Work request:
Each record should be copied exactly, and none of them omitted.

Dataset entries:
Segment Open

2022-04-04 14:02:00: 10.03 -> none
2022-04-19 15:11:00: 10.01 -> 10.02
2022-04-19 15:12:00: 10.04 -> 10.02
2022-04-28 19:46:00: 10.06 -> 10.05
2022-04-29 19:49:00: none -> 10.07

Segment Closed

Task response:
2022-04-04 14:02:00: 10.03 -> none
2022-04-19 15:11:00: 10.01 -> 10.02
2022-04-19 15:12:00: 10.04 -> 10.02
2022-04-28 19:46:00: 10.06 -> 10.05
2022-04-29 19:49:00: none -> 10.07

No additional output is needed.